Поводырь дышал часто, порывисто. Под козырьком шапки, по краям ее отвислых ушей копилась от пара ворсистая налепь инея. Ни тельное тепло, ни докучливый морозище не смогли выкраснить худое личико Павлуни: из белого обрамления шапки-ушанки виднелся тронутый осенней пожухлостью тополевый лист. В глубоком провале желтоватых глазниц — на самом их донышке — поблескивали синие капли, будто находящиеся в последней точке замерзания. При взгляде в запрятанные глаза ребенка начинало казаться, что прижимистому морозу, обступившему Пургу и поводыря, надо приложить совсем немного нахальной злости, чтобы оледенить донную крошечную синь.
Болезненную бледность лица не прогоняло сытое питание: урезанный с артельцев по ломтику тыловой хлеб, пирожки с морковной и картофельной начинкой, куриный бульон, сепараторные сливки, комковое масло, вытащенное из деревянной маслобойки. В кашу, супы, жидковатую горошницу подмешивали барсучье и медвежье сало. Потчевали клюквенными, брусничными киселями, морсами. Но не розовели щеки. Не сходила с маленьких, ужатых сухотой лица губ устойчивая синева.
Павлуня упорно не верил нескончаемой тишине соснового бора и развальных снегов. В каждой летящей вороне, сороке мерещились ему грозные, верткие самолеты: на них насмотрелся в стылых небесах блокадного Ленинграда и спасительной Ладоги. По ней увозили его и сестренку из зоны смерти и постоянной опасности.

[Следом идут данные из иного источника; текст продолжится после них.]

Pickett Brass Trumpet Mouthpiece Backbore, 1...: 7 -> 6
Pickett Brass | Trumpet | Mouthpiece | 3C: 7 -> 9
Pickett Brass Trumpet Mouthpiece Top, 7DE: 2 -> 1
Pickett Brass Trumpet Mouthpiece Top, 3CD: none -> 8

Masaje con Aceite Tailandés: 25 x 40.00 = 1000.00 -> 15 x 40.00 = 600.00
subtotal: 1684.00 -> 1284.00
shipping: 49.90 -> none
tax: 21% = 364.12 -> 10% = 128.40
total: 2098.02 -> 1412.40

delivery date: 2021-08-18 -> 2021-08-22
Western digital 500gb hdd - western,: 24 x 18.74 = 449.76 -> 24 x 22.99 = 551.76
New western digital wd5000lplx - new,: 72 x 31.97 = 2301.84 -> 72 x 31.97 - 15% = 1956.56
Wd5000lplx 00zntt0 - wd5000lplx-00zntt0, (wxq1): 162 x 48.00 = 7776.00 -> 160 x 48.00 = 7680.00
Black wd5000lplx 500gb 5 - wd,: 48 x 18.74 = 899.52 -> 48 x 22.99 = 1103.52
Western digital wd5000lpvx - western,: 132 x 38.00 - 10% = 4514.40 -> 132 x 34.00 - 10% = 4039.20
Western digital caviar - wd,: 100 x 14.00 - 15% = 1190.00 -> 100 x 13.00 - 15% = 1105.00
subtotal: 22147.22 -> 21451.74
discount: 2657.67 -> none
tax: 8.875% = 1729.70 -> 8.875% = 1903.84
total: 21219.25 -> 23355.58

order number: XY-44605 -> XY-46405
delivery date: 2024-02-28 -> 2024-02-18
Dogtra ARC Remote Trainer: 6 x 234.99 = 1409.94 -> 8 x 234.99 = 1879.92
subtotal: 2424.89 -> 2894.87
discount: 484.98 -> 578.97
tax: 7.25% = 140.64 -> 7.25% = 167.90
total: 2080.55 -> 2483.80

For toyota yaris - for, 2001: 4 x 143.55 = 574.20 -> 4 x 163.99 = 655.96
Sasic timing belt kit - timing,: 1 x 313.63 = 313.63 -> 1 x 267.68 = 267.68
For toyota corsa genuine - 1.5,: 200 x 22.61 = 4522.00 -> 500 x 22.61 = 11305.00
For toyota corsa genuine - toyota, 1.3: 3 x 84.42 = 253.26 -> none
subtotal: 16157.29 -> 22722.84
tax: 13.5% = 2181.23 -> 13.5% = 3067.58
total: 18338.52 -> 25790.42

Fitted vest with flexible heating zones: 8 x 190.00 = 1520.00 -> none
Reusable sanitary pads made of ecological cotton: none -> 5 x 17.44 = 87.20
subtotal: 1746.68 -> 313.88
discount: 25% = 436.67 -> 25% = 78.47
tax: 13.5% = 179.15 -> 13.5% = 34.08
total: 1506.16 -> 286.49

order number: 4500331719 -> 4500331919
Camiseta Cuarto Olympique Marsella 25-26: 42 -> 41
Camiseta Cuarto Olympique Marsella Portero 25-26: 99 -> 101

Старая полуторка хлопала бортами. Мальчик пытался под грубую дребезжащую музыку вклинить мотив любимой песни «В лесу родилась елочка». Борта дробили слова. Сверху давили свербящие шумы самолетов. Детей-сирот в машине было человек двадцать. Укутанные кто во что, они сидели плотненько друг к другу, не сводя глаз с пожилой воспитательницы в запотелых очках. Пофамильный список ребят хранился у нее со всеми документами в кожаной полевой сумке, перекинутой через плечо. Несмотря на это, предусмотрительная женщина перед отправкой детей из осажденного города нарезала из картона бирочки. Смачивая слюной химический карандаш, переписала фамилии, имена детей, дату и год рождения. Прочными нитками привязала бирочки к запястьям мальчишек и девчонок. Приняв картонки за игрушки, дети тут же принялись щелкать по ним пальцами, перегонять вместе с ниткой возле кулачков.